# Flies



## normd (Jul 5, 2005)

For those of you who don’t tie your own, where online do you buy your flies?


----------



## odiewan (Apr 12, 2008)

I do both. We have several shops in the greater Cleveland area to choose from. It looks like you're from Toledo, so you have a Bass Pro close by and Dundee isn't that far. 
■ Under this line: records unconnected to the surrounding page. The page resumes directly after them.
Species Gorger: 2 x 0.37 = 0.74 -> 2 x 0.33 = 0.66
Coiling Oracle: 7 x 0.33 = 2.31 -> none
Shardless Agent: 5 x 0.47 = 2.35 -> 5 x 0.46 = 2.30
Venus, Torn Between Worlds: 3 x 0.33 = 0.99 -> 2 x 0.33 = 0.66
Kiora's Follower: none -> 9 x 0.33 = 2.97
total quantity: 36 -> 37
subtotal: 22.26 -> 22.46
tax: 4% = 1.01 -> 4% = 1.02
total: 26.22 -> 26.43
Aside from those two super-stores, I've ordered tying materials and the occasional fly from J Stockard. http://www.jsflyfishing.com/
There are of course other places but I would be sure to bundle with something else to absorb shipping.

Sean


----------



## garhtr (Jan 12, 2009)

I've ordered from Big Y flies and The fly stop, quality is ok and prices seem fair.
Good luck and good fishing !


----------



## Tazmanme (Jul 5, 2017)

Second bigY fly


----------



## rickerd (Jul 16, 2008)

sierra trading post


----------



## normd (Jul 5, 2005)

Found Riverbum, The Fly Stop and Hills Flies seem good to work with.


----------



## Tazmanme (Jul 5, 2017)

Big Y fly is the best quality for the cheapest money, they have points like a lot of companies my last purchase with them had a average cost of $.35 a fly I have bought over $250 of the flies from them and never had a bad fly


----------



## normd (Jul 5, 2005)

Thanks for the info Taz


----------



## snagless-1 (Oct 26, 2014)

Big Y Fly ,good prices,very fast service and very knowledgeable staff.


----------